La mise en oeuvre, c’est la clé

Le dialogue structuré ouvre la porte à une gamme élargie de remèdes. Toutefois, il faut s’assurer que le remède choisi se concrétise.  La concrétisation du remède fait partie du jeu dès le départ de sorte que le jeu n’est pas terminé avant que les parties ne se retrouvent avec des gains concrets dans les mains.

Le remède normal est le paiement d’une somme d’argent contre valeur et c’est le remède légal. Dans un dialogue, le remède admis peut être la performance, par exemple la livraison d’une oeuvre contre quittance. En matière d’infrastructure, la voie légale exige l’appel d’offres et l’acceptation du plus bas prix soumis.

La présidente de l’Ordre des ingénieurs, Maud Cohen, dans un reportage de Vincent Larouche de La Presse du 5 août 2011, souligne l’importance sur le plan pratique de trouver un remède équitable. « Il faut arrêter de vouloir les choses au plus bas coût. Surtout à l’heure où nous sommes en train de reconstruire toutes ces infrastructures, il ne faut absolument pas négliger la phase de la conception. »

La mise en oeuvre d’une solution équitable exige de la collaboration de la part de tous les joueurs. Dans le cas d’un dialogue entrepris à cause d’un conflit, par exemple à la suite de l’effondrement d’une structure, la collaboration s’installe progressivement dès le début par la confection même des règles du jeu afin d’arriver à la solution équitable. La collaboration se poursuivra jusqu’à la mise en oeuvre de la solution.

On en est rendu, supposons, au stade de la prise de décision. On a décidé, par exemple, de faire construire un centre administratif et de le livrer clés en main contre quittance. Comment procéder pour la mise en œuvre? Dans un premier temps, le promoteur réalisateur convoque tous les intéressés : le bailleur de fonds (la compagnie d’assurances), le client c’est-à-dire toujours dans mon exemple les élus, les sages de la communauté et l’ingénieur en chef sans oublier le surintendant des travaux et l’entrepreneur général choisis par les parties.

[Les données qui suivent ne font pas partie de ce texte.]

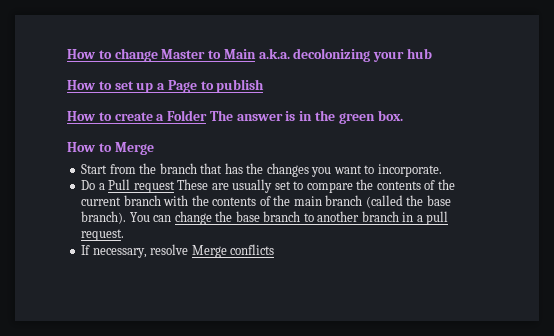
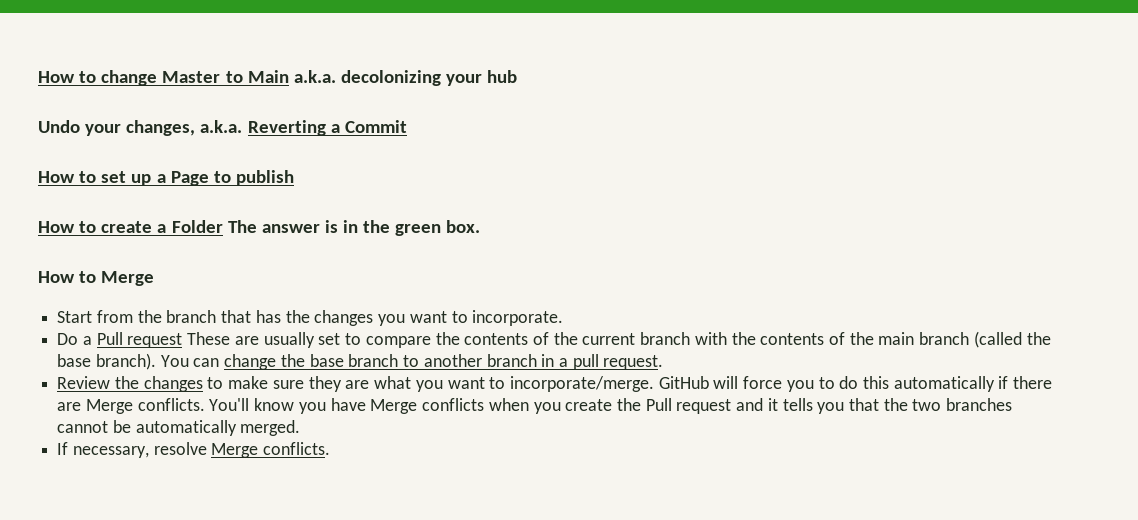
(433, 53) none -> [38,120,407,136] // Undo your changes, a.k.a. Reverting a Commit
(125, 235) none -> [57,376,1053,392] [57,398,1013,414] [57,420,301,436] // Review the changes to make sure they are what you want to incorporate/merge. GitHub will force you to do this automatically if there are Merge conflicts. You'll know you have Merge conflicts when you create the Pull request and it tells you that the two branches cannot be automatically merged.
[230,244,275,255] conflicts -> [263,442,331,455] conflicts.

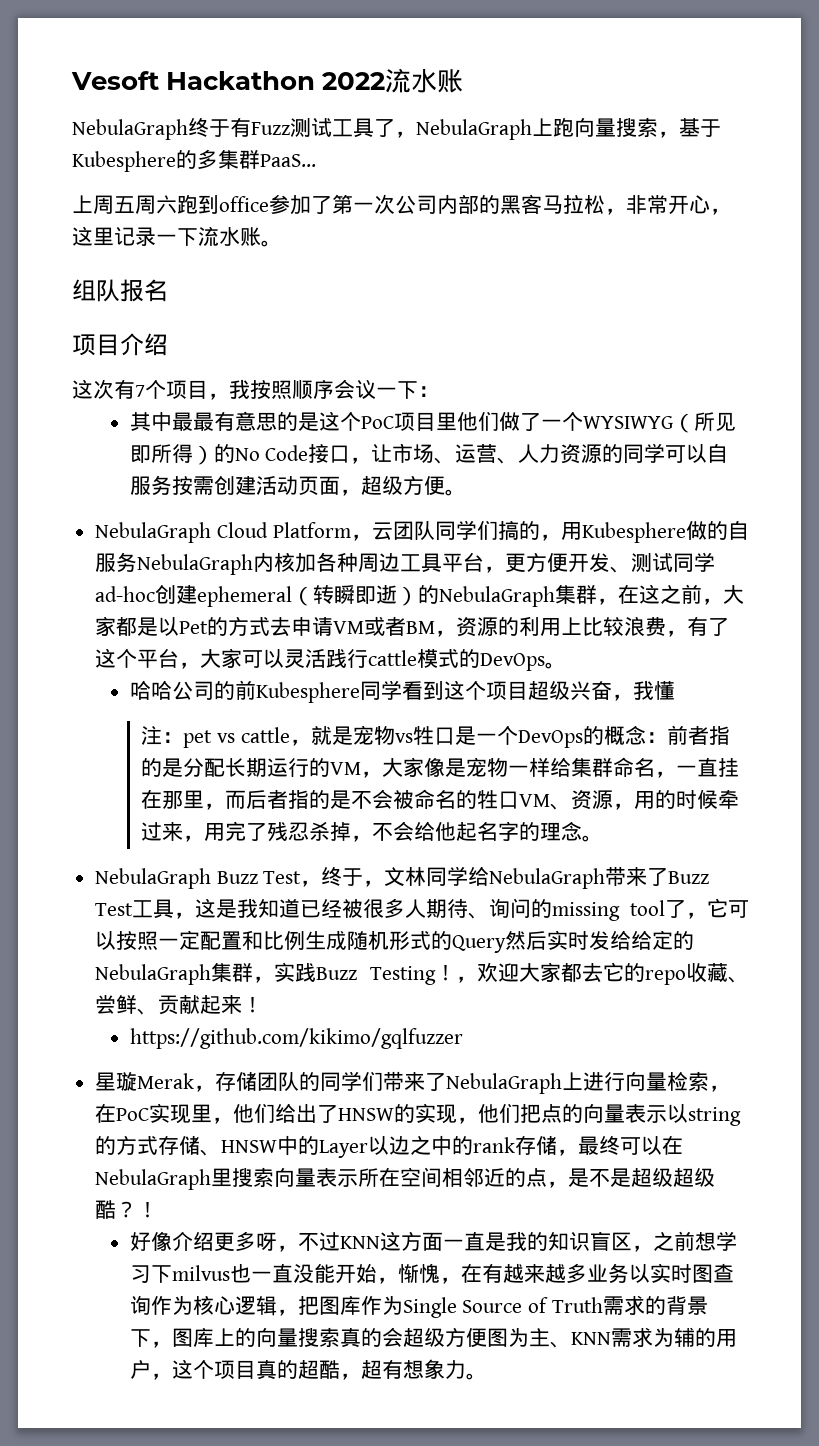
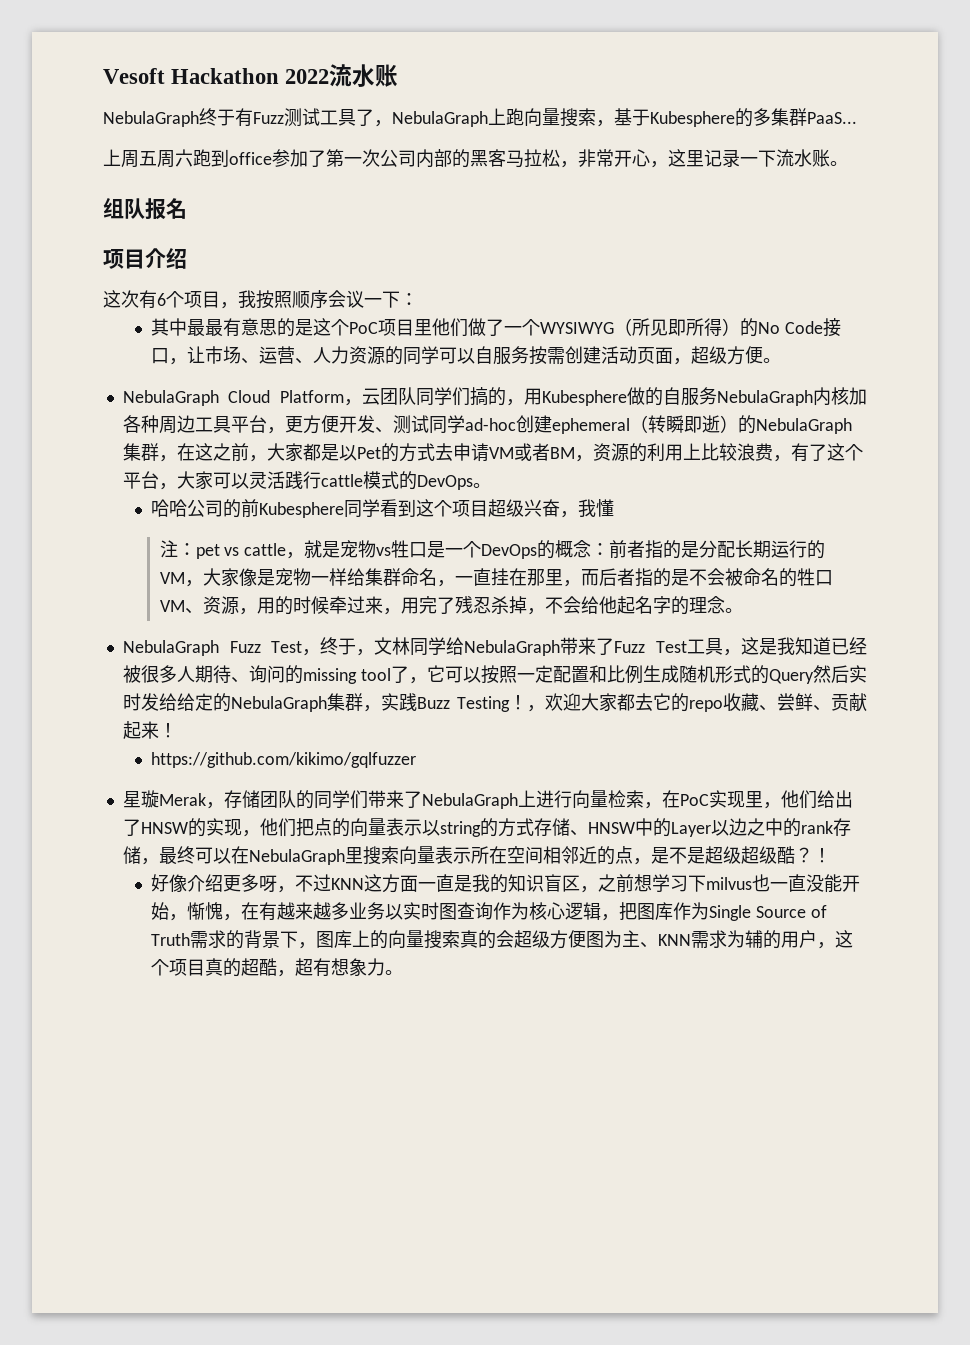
[135,385,145,397] 7 -> [157,293,166,306] 6
[216,871,258,884] Buzz -> [229,641,261,653] Fuzz
[668,871,710,884] Buzz -> [614,641,646,653] Fuzz

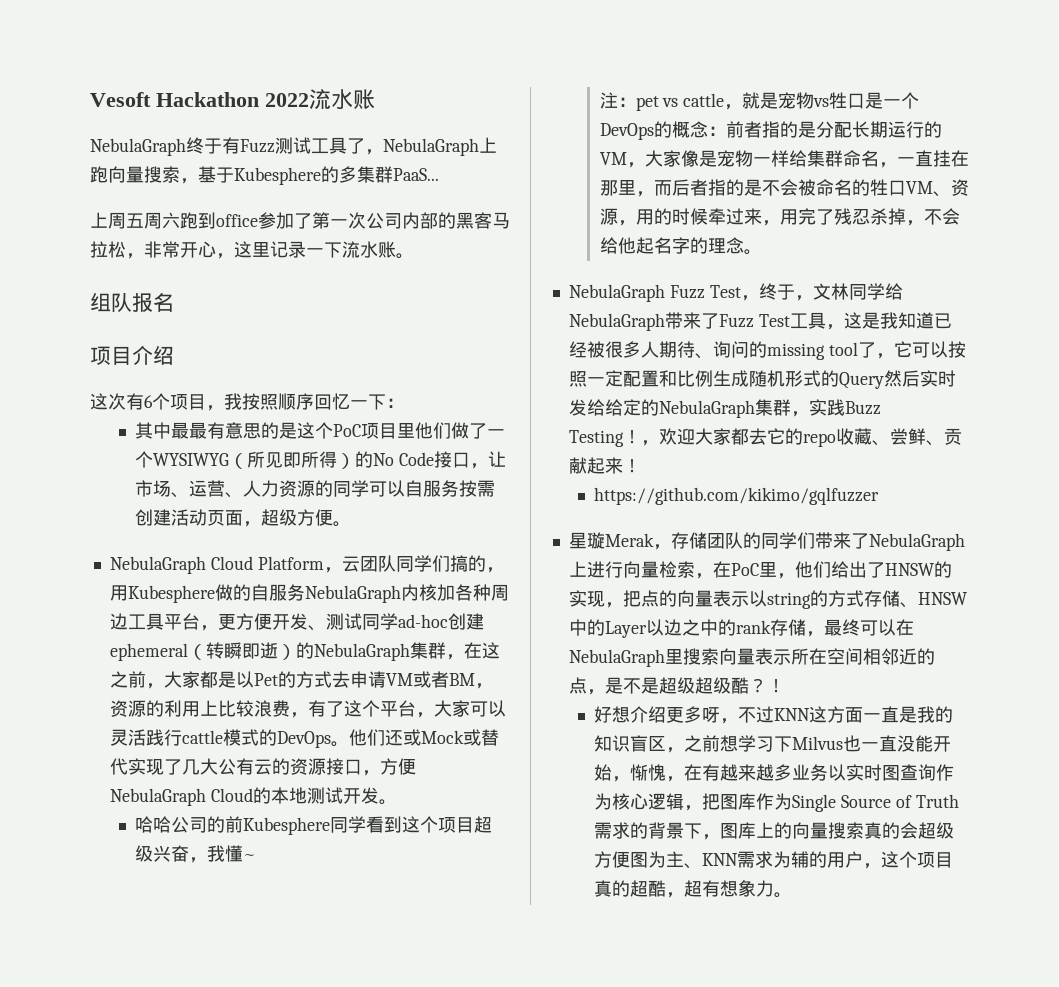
[328,290,364,308] 会议 -> [314,393,350,410] 回忆
(491, 485) none -> [348,729,499,746] [109,758,416,776] [109,787,397,806] 他们还或Mock或替代实现了几大公有云的资源接口，方便NebulaGraph Cloud的本地测试开发。
(615, 508) none -> [243,854,257,860] ~
[708,790,745,808] 实现 -> (759, 569) none
[259,818,296,837] 他们 -> (623, 605) none
[169,874,188,892] 像 -> [612,706,631,723] 想
[706,877,753,890] milvus -> [792,736,844,750] Milvus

Les intéressés s’assoient à la table pour concevoir l’œuvre, arrêter les plans et devis en tenant compte de tous les coûts, y compris les frais d’administration et même le profit de l’entrepreneur général, et préparer le chemin critique ainsi que l’échéancier. Par la suite, les intéressés examinent ensemble le projet en supputant les risques. Il leur faut d’abord identifier ces risques et décider des mesures à prendre soit pour les éviter, soit pour les gérer. La réalisation commence et les intéressés font le suivi, jusqu’à l’acceptation de l’œuvre et jusqu’à ce que mission soit accomplie.

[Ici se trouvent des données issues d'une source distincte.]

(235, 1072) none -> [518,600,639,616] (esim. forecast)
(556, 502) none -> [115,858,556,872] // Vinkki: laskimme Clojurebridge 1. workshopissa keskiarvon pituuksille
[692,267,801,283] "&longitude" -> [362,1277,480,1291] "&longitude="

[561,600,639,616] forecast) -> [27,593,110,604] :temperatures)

Le résultat en l’occurrence: œuvre de première qualité livrée et acceptée à des coûts abordables (2 000 000 $ plutôt que les 9 000 000 $ de l’estimation avant la démarche en dialogue), dans un délai raisonnable, et avec les gains recherchés par tous les intéressés, y compris le profit attendu par l’entrepreneur général. Ce résultat reflète un changement de culture, d’une culture de domination à une culture de coopération donnant ouverture à la saine gestion.

Le 22 juin 2011, La Presse et The Gazette se sont portés promoteurs réalisateurs pour mettre fin à « Une situation intolérable … En raison des embouteillages monstres causés par le mauvais état des infrastructures routières dans la région de Montréal ». Cette initiative donne l’espoir que le souhait de la présidente de l’Ordre des ingénieurs pourrait se réaliser. Tous les joueurs sont présents, y compris les utilisateurs et les autochtones : « La fermeture soudaine de deux voies du pont Mercier a mis en évidence la fragilité du réseau routier de la région métropolitaine de Montréal ». Je rappelle la pièce de théâtre « Sexy Béton » d’Annabel Soutar et ses propos dans The Gazette du 5 août 2011 « What can you do about this road mess? »

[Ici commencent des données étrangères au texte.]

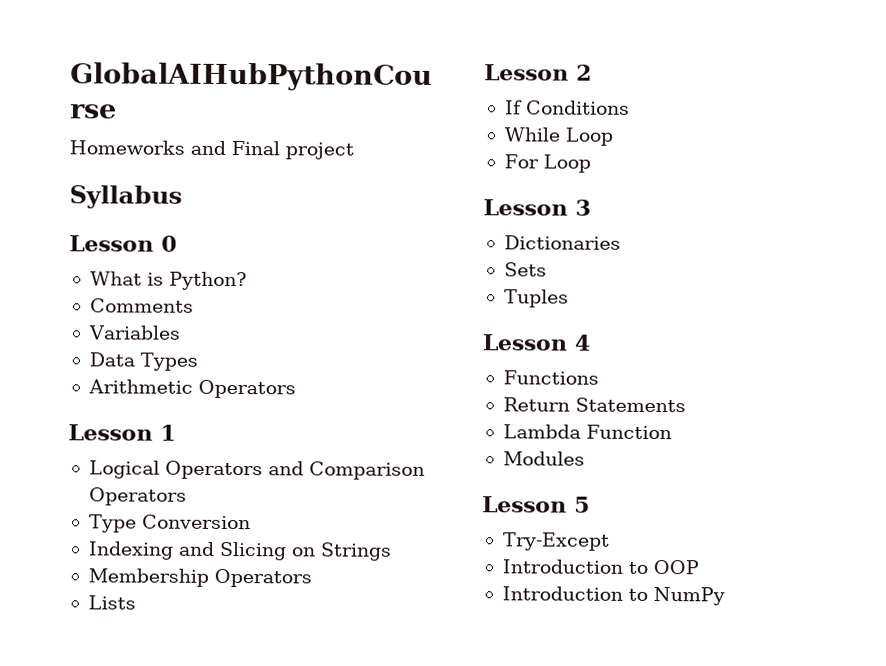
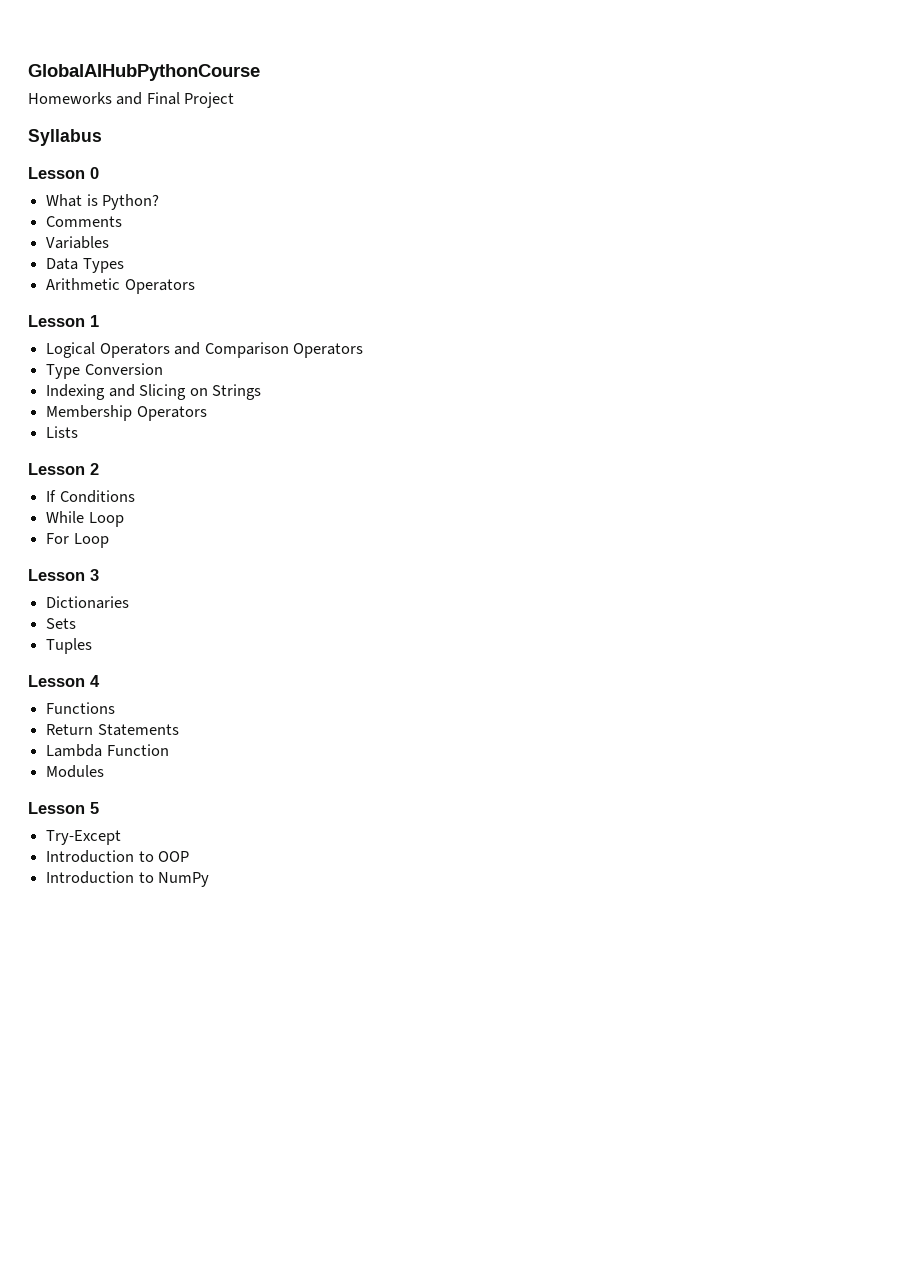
[285,142,354,160] project -> [184,92,235,108] Project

Il semble que l’initiative de La Presse et The Gazette va bon train. Les gouvernements sont de plus en plus transparents. Il s’agit maintenant pour les professions d’aligner leurs energies et de participer dans ce jeu de grande collaboration. Quelle belle occasion pour la collectivité de mettre en œuvre sa sagesse et ses connaissances et, pour les professions, de s’affirmer et se voir valorisées par la collectivité. En voulant se donner une meilleure infrastructure, il faut se donner une structure sur mesure pour les fins de la mise en oeuvre, soit un dialogue structuré.